An artistic rendering of the condo towers proposed for Broadway and Commercial

This evening is a meeting of the Grandview-Woodlands association.  On the agenda: the new community plan drafted by the City of Vancouver, one that has rarely been so contentious.

The key part of the plan (available here; see map here) is a series of condo towers over and around the Broadway-Commercial Skytrain station, which would markedly increase the density of the area.  But this has created such an uproar that the plan is now dead on arrival; the city has already backed away from it.

And with good reason; as former councillor (and urban planner extraordinaire) Gordon Price wrote:

I learned as a councillor that the City never goes into a neighbourhood to say, “Hi, we’re here to help change the character of your community to accommodate the growth we are forecasting.”

As Price tells it (in his blog here):

As they get used to a declining rate of change, in fact, people who have resided in a community for some time become increasingly sensitive to any change that does occur, no matter how relatively modest it is compared to the change that created the character of the community in the first place.

In the West End, when the rental tower was proposed for Comox and Broughton, some residents condemned the ‘unprecedented’ change it represented.  Think about that: a highrise, in the West End, was felt to be unprecedented.

Towers are more legitimately the argument in Grandview…next to the SkyTrain station, where hardly any significant development has occurred since the opening of the line in 1985. Change that Burnaby wouldn’t blink at is the focus of mobilization in this community.  Already the whiff of hysteria is evident.

In an interview to the Georgia Straight, Matt Shillito, Vancouver’s assistant director of planning, Matt Shillito, said that Broadway and Commercial is “one of the most important regional nodes of transit already, so there’s an existing planning rationale for increased density in the area.”

According to the Straight, the city has forecast that Grandview-Woodland’s population, based on existing zoning, could conceivably rise from 28,380 to 37,370. The document states that this “assumes the maximum residential floor space could be built on each site”.

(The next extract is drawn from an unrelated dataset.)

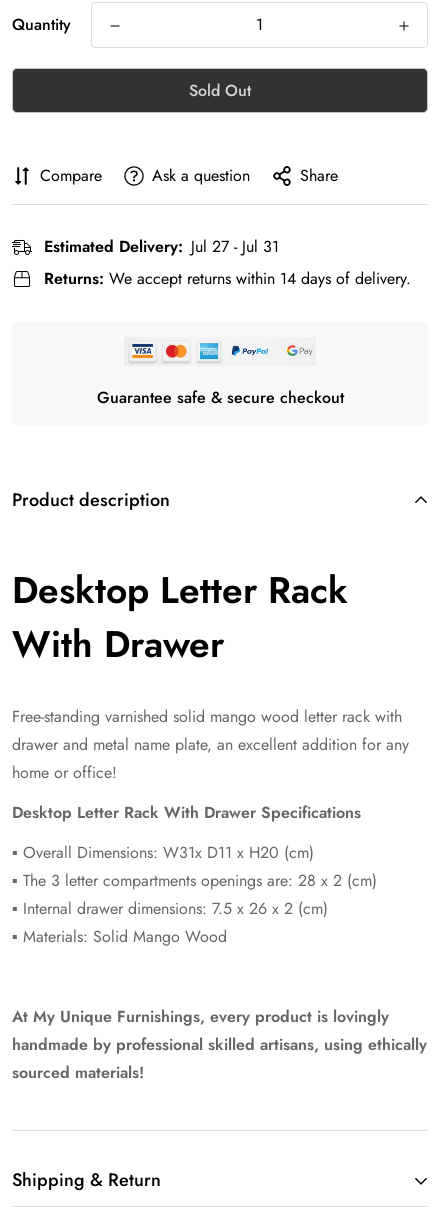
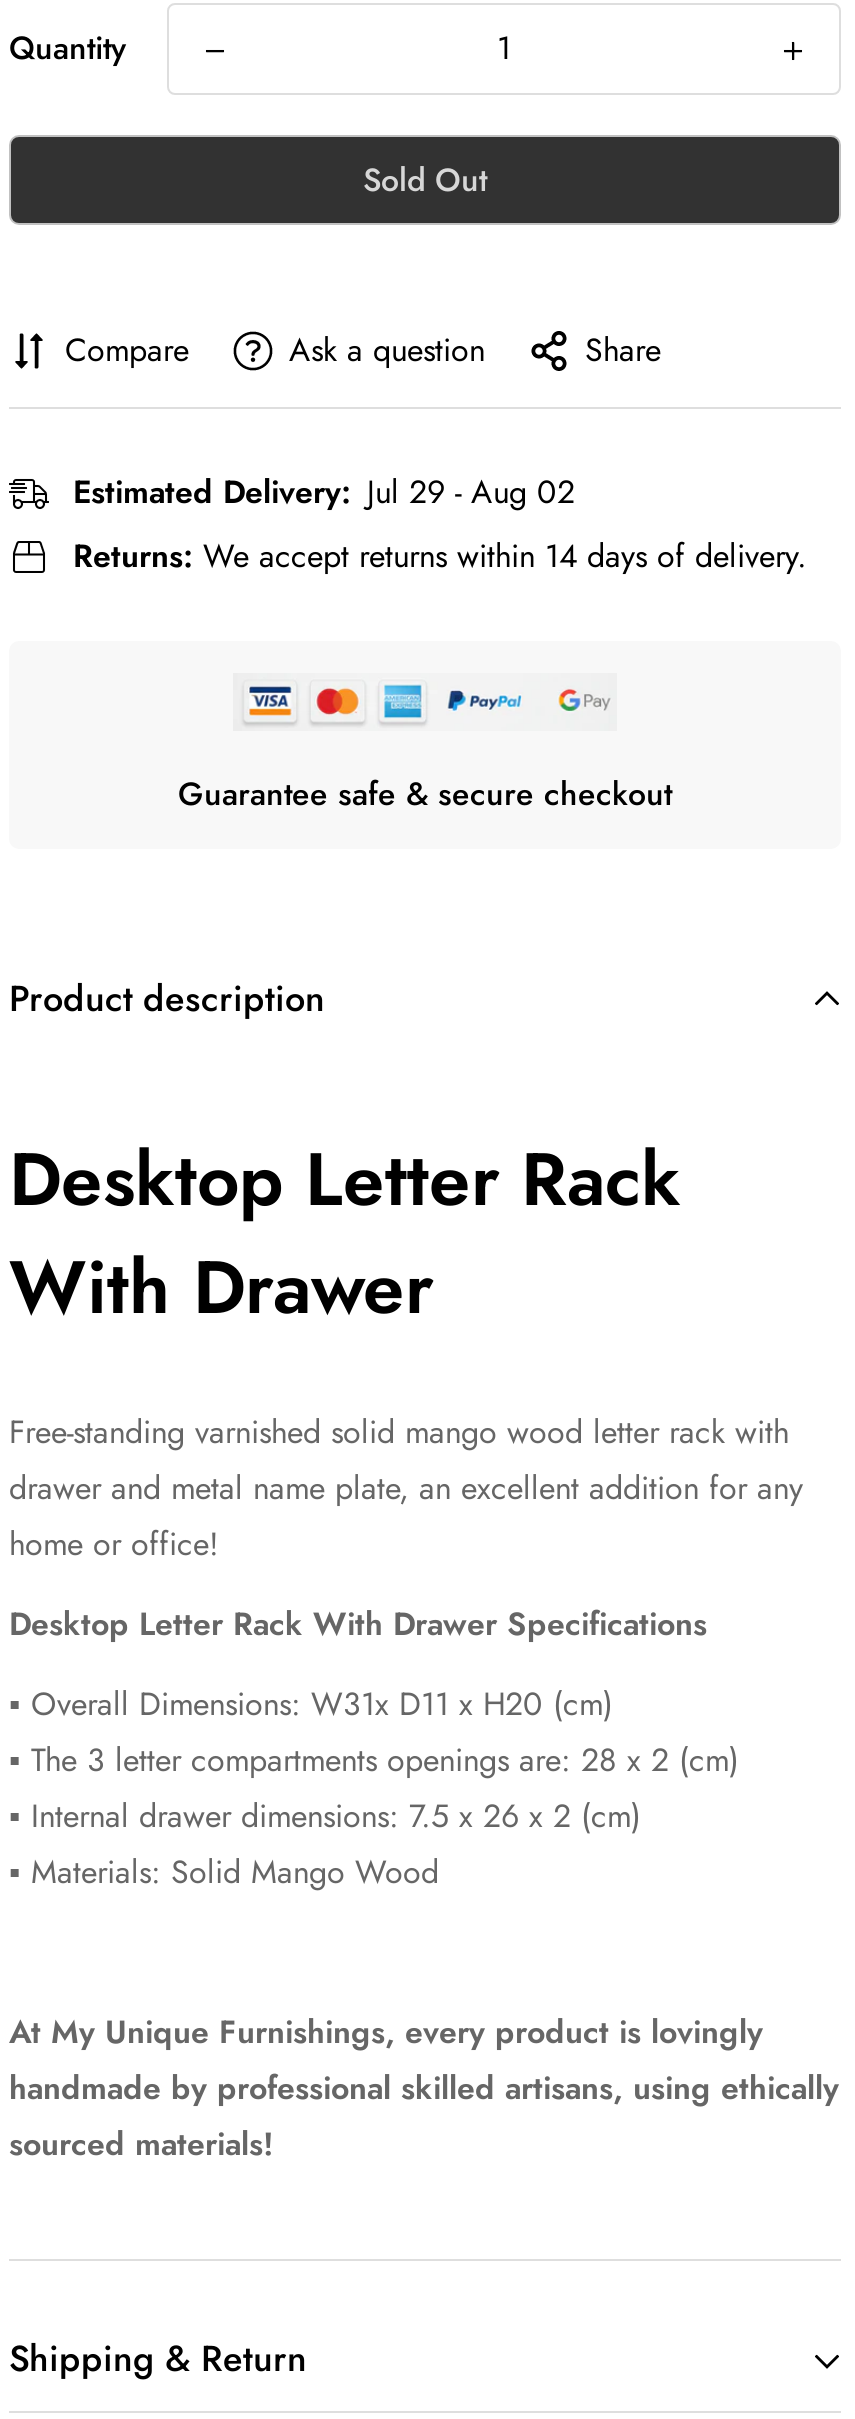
- Estimated Delivery: Jul 27 - Jul 31
+ Estimated Delivery: Jul 29 - Aug 02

Shane Simpson, the area’s MLA, mentioned in an email that there are other contentious areas.

The plan calls for significant development especially along the Hastings corridor, with areas like Hastings and Nanaimo being zoned for mixed use buildings up to 8 storeys, and the area near Hastings and Commercial zoned for mixed-use building up to 12 storeys. Not only will this dramatically change the character of the community, it also raises serious concerns for the survival of many of the small shop owners along Hastings who will face significant property tax increases under this plan. I have also had concerns raised to me about potential towers and other density issues along the Commercial drive corridor.

These are certainly legitimate concerns.  It seems to me, though, that the logic is backwards; an increase in density should not imply higher taxes; in fact, if the city wants to increase livability, it should do the exact opposite.  The purpose of increasing density is to create more space, both for accommodation and for commerce.  With more shops around sharing the tax burden, the net income to the city would remain the same with lower taxes.  Or would even increase, with a tax rate that remains untouched.

Keeping a lower density is no guarantee that the character of an area remains untouched. With little retail space available for rent, landlords have free rein to gouge commercial tenants; the Little nest eatery is just one in a long list of independent shops that closed on the Drive because of high rents.  Indeed, a density increase could be part of a strategy to keep the independent shops that give character to the area around, by using lower taxes (such as a density rebate).  This would make a density increase much easier to swallow.  The fear, obviously, is to see the Drive and East Hastings turn into another soul-less Robson or Fourth Avenue.

I suppose the city planners thought that the locals would be happy, since there is no change planned for Commercial Drive itself between 8th and Venables, the area that most people think of when one says “the Drive”.  I’m not even sure that this approach makes sense.  There is a higher (six stories) block going up at 7th, where the old theater used to be, and this isn’t causing any ripples.

My main objection to the plan is transit.  It’s true that Broadway and Commercial is a key hub, but that’s precisely the problem.  The system is already strained beyond capacity, be it Skytrain or buses.  Things are better, but not much, on Hastings.  Despite the absence in the plan of high towers for Hastings, the considerable density increase would also strain transportation there.  Transportation is key in any planning exercise, but the powers to address this issue have been taken away from Metro.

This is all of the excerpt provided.